Writing a family history with only basic information
Genealogy research is exciting, and in the process we accumulate numerous documents, files, photographs and notes. But what is the point of having all this information unless we have some way of telling the story, the ‘what happened’, that will interest and inspire the future generations. How do you go from researching your family history to writing a family history?
Most people will have researched beyond the basic birth, marriage and death details, beyond the census, and tried to find the ‘deeper’ history of ancestors’ lives. However, this is not always possible. With the best will in the world, sometimes all we have are some dates and places, an occupation, and not much else.
How can you construct a life story from such basic details? If you are writing up your family history, perhaps for your children, or as a gift for members of your family, how can you make an ancestor’s life sound interesting when all you know is his birth, marriage and death details?

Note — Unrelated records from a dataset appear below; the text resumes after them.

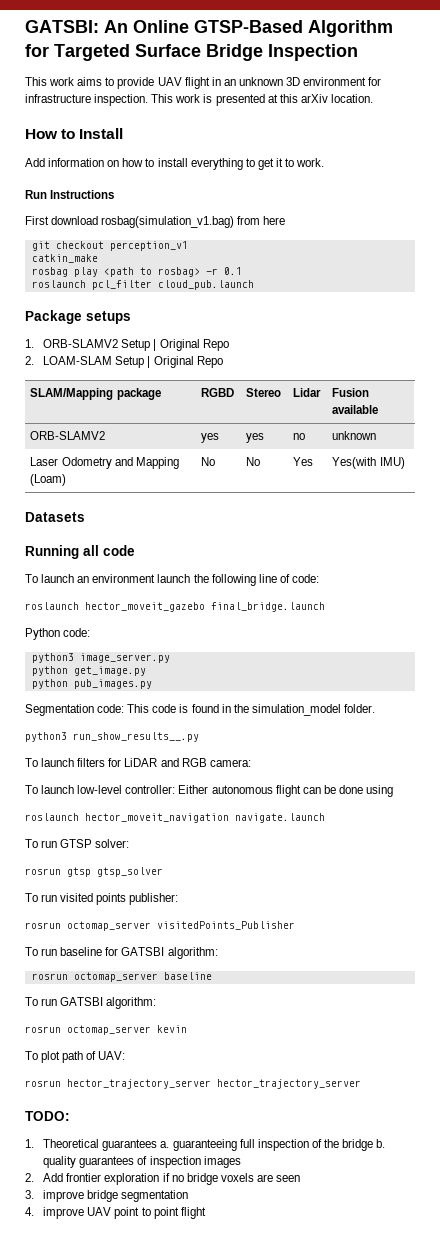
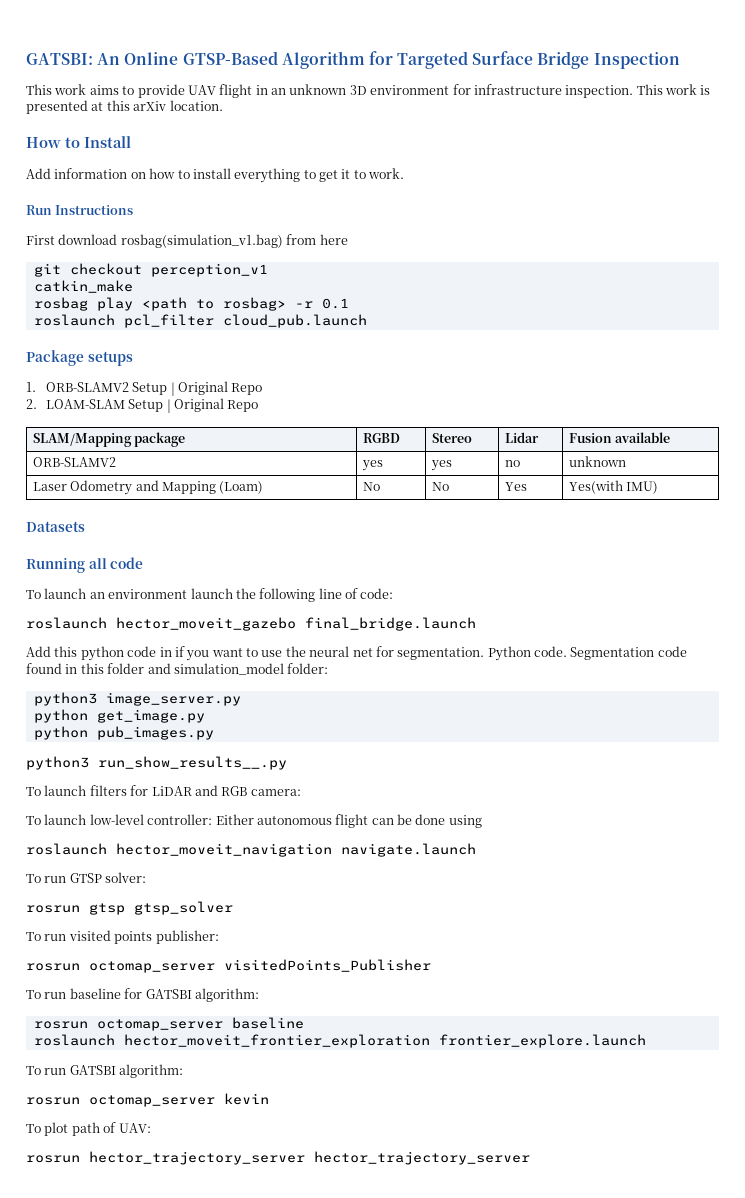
- Python code:
+ Add this python code in if you want to use the neural net for segmentation. Python code. Segmentation code found in this folder and simulation_model folder:
- Segmentation code: This code is found in the simulation_model folder.
+ roslaunch hector_moveit_frontier_exploration frontier_explore.launch
- TODO:
- 1. Theoretical guarantees a. guaranteeing full inspection of the bridge b. quality guarantees of inspection images
- 2. Add frontier exploration if no bridge voxels are seen
- 3. improve bridge segmentation
- 4. improve UAV point to point flight

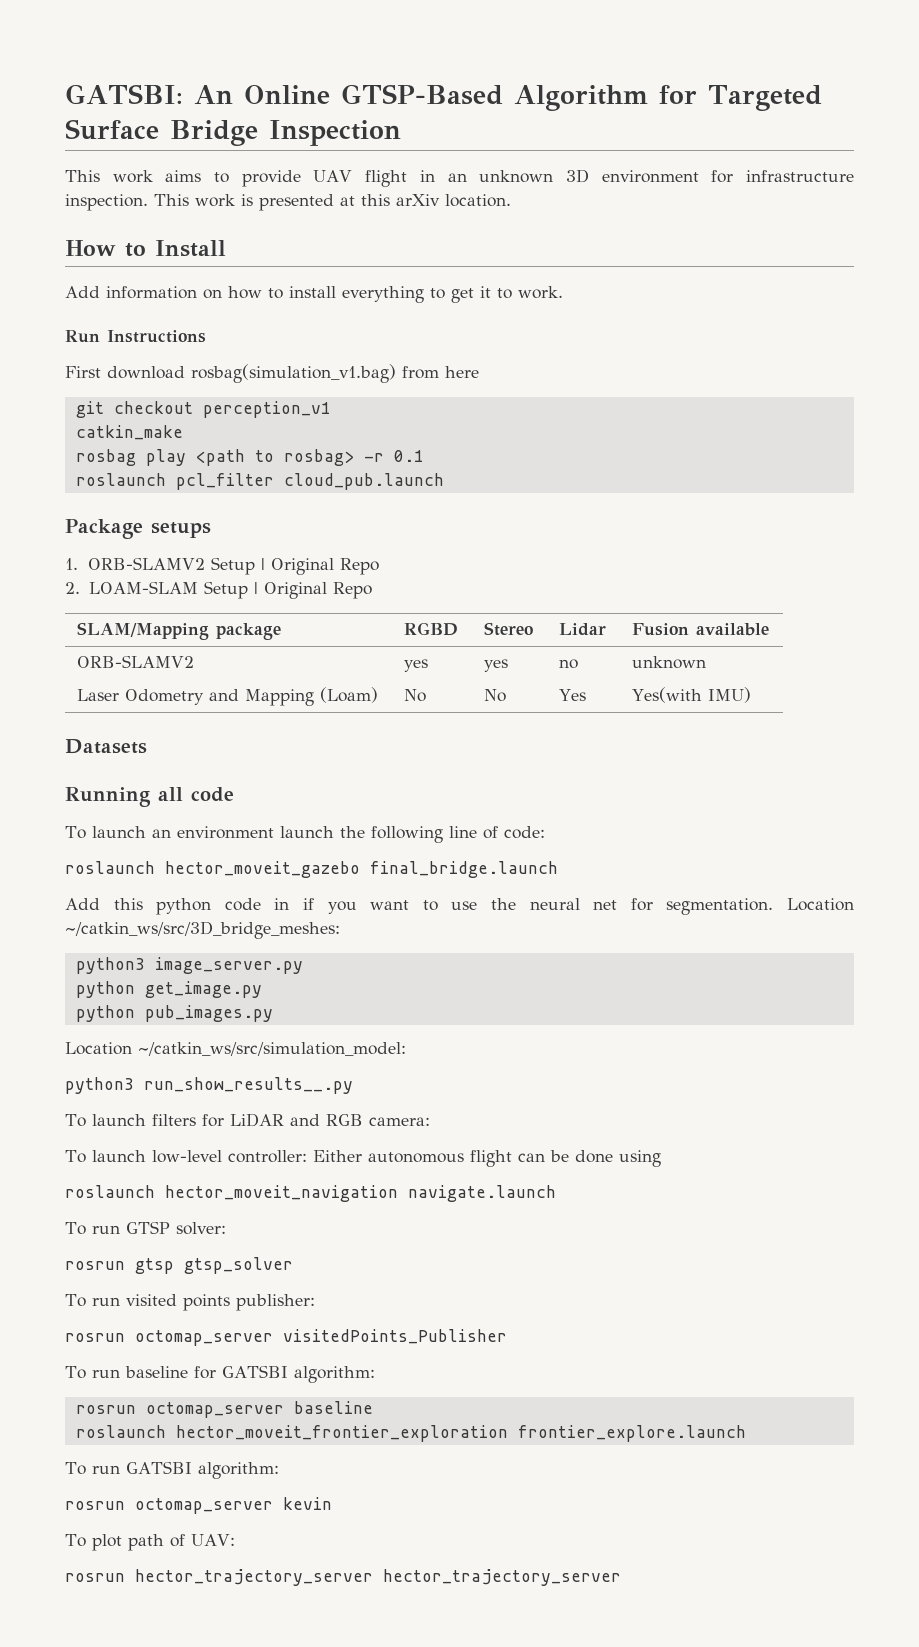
- Python code. Segmentation code found in this folder and simulation_model folder:
+ Location ~/catkin_ws/src/3D_bridge_meshes:
+ Location ~/catkin_ws/src/simulation_model:

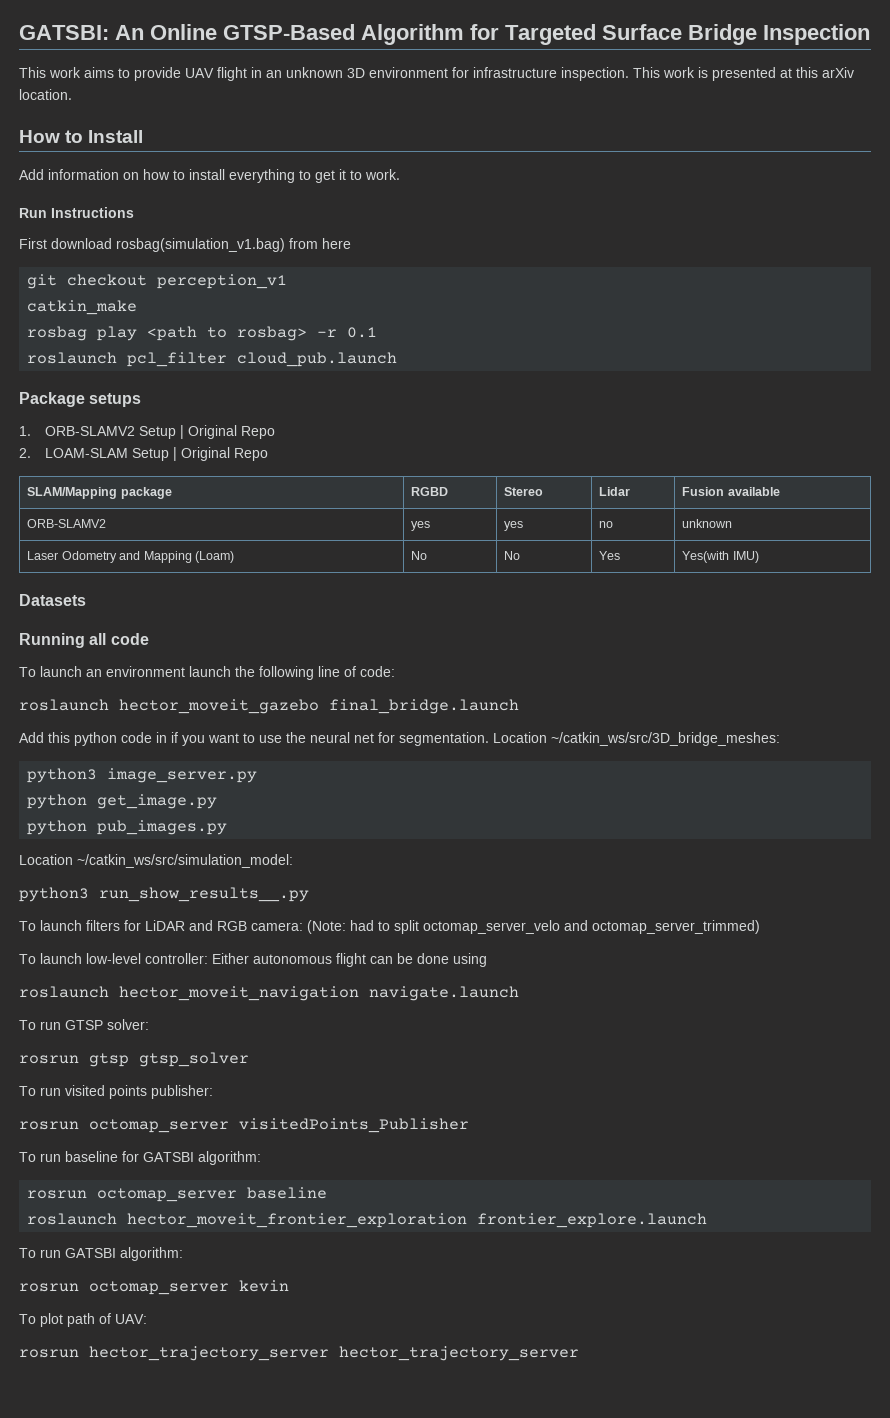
- To launch filters for LiDAR and RGB camera:
+ To launch filters for LiDAR and RGB camera: (Note: had to split octomap_server_velo and octomap_server_trimmed)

Like putting together a jigsaw, the whole is greater than the sum of its parts. Learn a bit of background history and things begin to fall into place.
Let’s take for example an ancestor named John Walker Bott, and the only information you have is the usual baptism, census details, marriage and death. However, by piecing together the known facts, and by researching history and using pictorial resources, you can write his biography.

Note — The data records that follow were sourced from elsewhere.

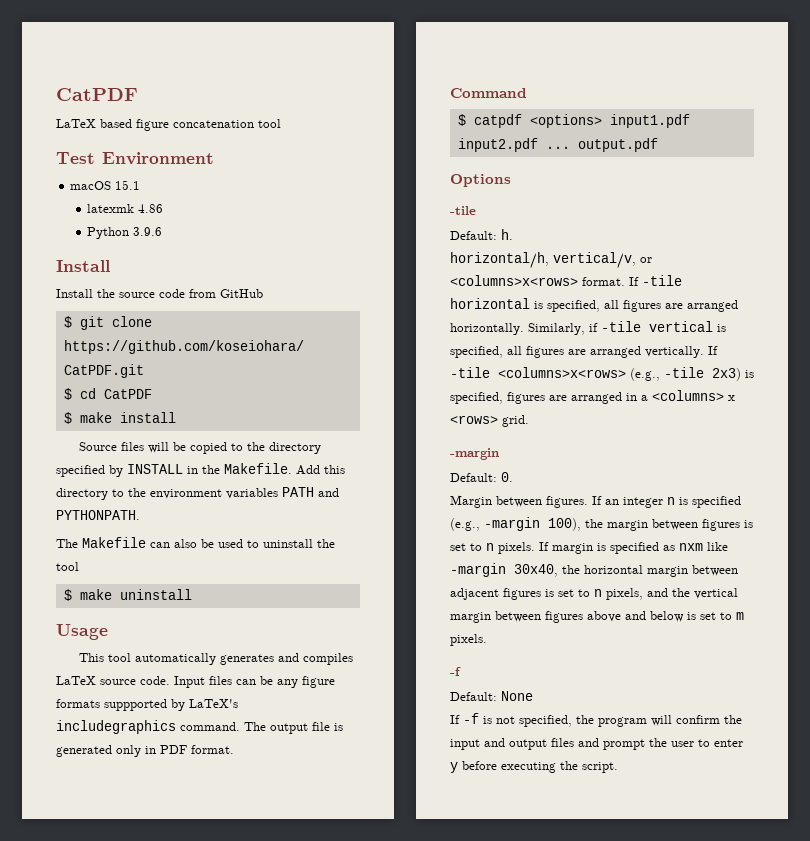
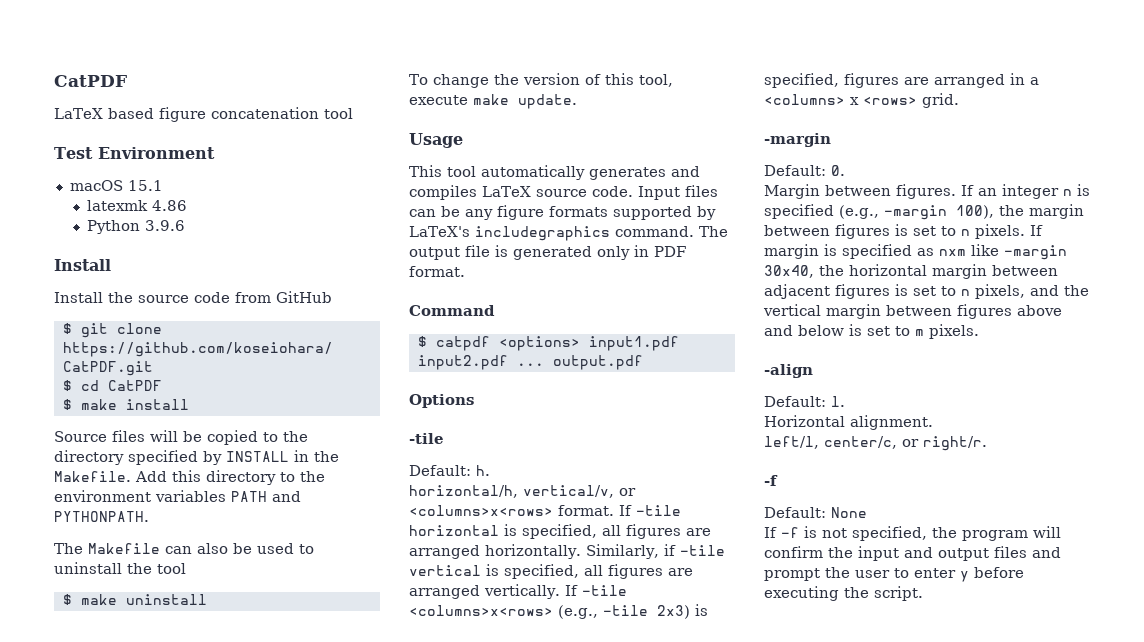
+ To change the version of this tool, execute make update.
- Input files can be any figure formats suppported by LaTeX's includegraphics command.
+ Input files can be any figure formats supported by LaTeX's includegraphics command.
+ -align
+ Default: l.
+ Horizontal alignment.
+ left/l, center/c, or right/r.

The key point is in getting to know the times your ancestor lived in. The internet is full of useful information, maps and pictorial images that you could use to illustrate your story (be careful about the copyright on images and if in doubt, ask permission from the website if you are going to make your work public). Museums, libraries and churches are also a good source for local parish history.
To illustrate, here is an excerpt from “John Walker Bott’s” history:
When John Walker Bott and his sister were born in 1814, the nation was celebrating the downfall of Napoleon, Jane Austen had just published Mansfield Park, and the actor Edmund Kean had made his debut as Shylock at Drury Lane Theatre.

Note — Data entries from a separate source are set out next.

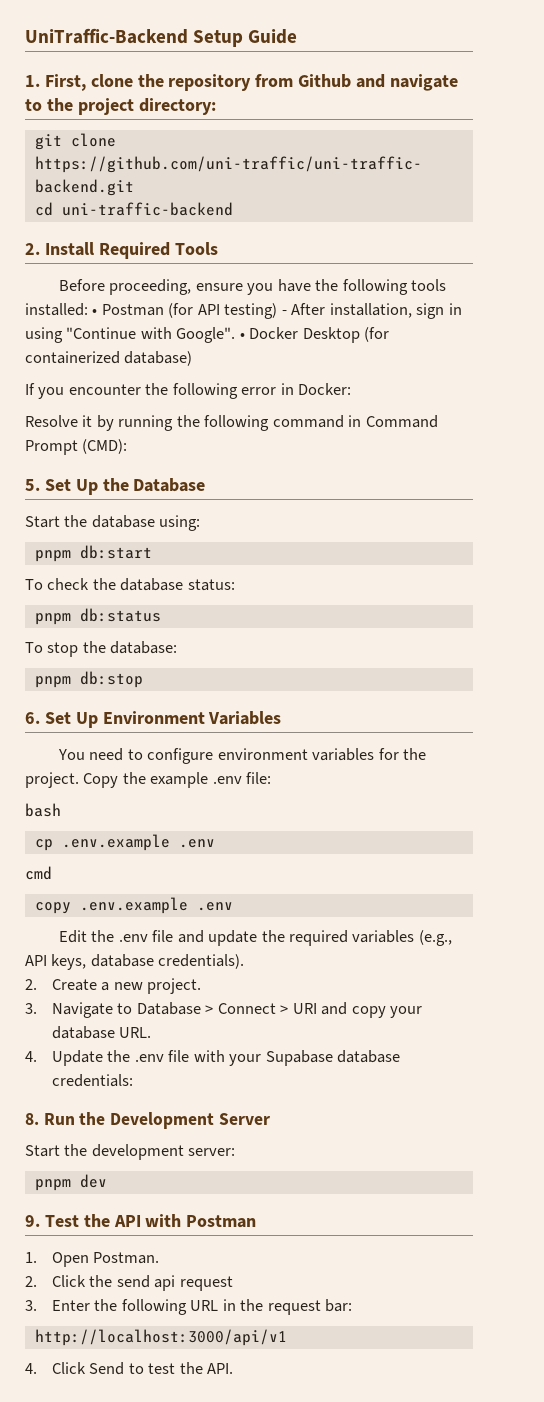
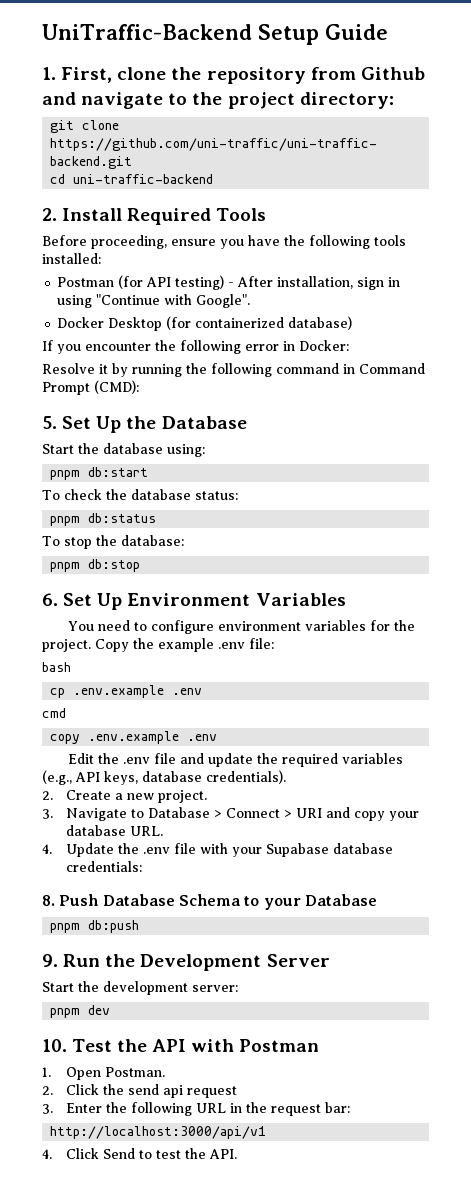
- Before proceeding, ensure you have the following tools installed: • Postman (for API testing) - After installation, sign in using "Continue with Google". • Docker Desktop (for containerized database)
+ Before proceeding, ensure you have the following tools installed:
+ Postman (for API testing) - After installation, sign in using "Continue with Google".
+ Docker Desktop (for containerized database)
- 8. Run the Development Server
+ 8. Push Database Schema to your Database
+ pnpm db:push
+ 9. Run the Development Server
- 9. Test the API with Postman
+ 10. Test the API with Postman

While these bits of information have nothing to do Bott personally, they set the context for the world into which he was born.
Books about the history of costume or housing are also very useful, and again you can find websites about fashion through the ages, which can help you to get an idea of how your ancestor dressed.
Find out about the history of the places where your ancestors were born and lived, to provide a setting for their lives. Here is what life was like where Bott was born:
By the time of JWB’s birth, Newcastle-under-Lyme was a well appointed town, with good paving, gas lighting and a supply of good water. It had two churches, the main one being St. Giles where John was later to be married…… It would have been a very busy and bustling town at this time, lying on the main turnpike road from Liverpool and Manchester to Birmingham and London….
Following Bott through the census, his life follows the usual pattern of the head of a Victorian family; the birth of five children, the death of his wife, Louisa, his second marriage two years later and the birth of further children. By looking at the number of rooms and by researching the addresses, we can see that his fortunes were increasing as the quality of housing improved. He goes from ‘employed’ to ‘employer’, and at one point there were 10 people living in the household, including stepchildren from his second wife’s previous marriage.
Back to the history books, and if we look at the history of education, we can see that the 1872 Education Act made school compulsory for all children between 5 and 13, so John’s children were likely to have been scholars at the nearby school, next to St. Mark’s Church.
Here are some of the closing words of John’s story:
John Walker Bott died on 14th August 1874 at the age of 60. For a hard-working man in a physically tough trade this was a good age at this time.
Throughout his life he would have seen many changes as the Victorian age grew and developed. He had lived through the cholera epidemics of the 1830s and 40s. When the young Queen Victoria came to the throne he would have been a young man of 23…. He experienced the rapid growth and expansion of the railways, and would have known about the Great Exhibition in London in 1851. Did he, like many others, travel by train to visit this amazing international exhibition?
Writing a family history therefore does not have to be just a chronological list of personal events. It can be enriched with all the information you can find that would have touched the lives of your family. Your family history then becomes a living, breathing account of real people with real lives that will inspire the next generation.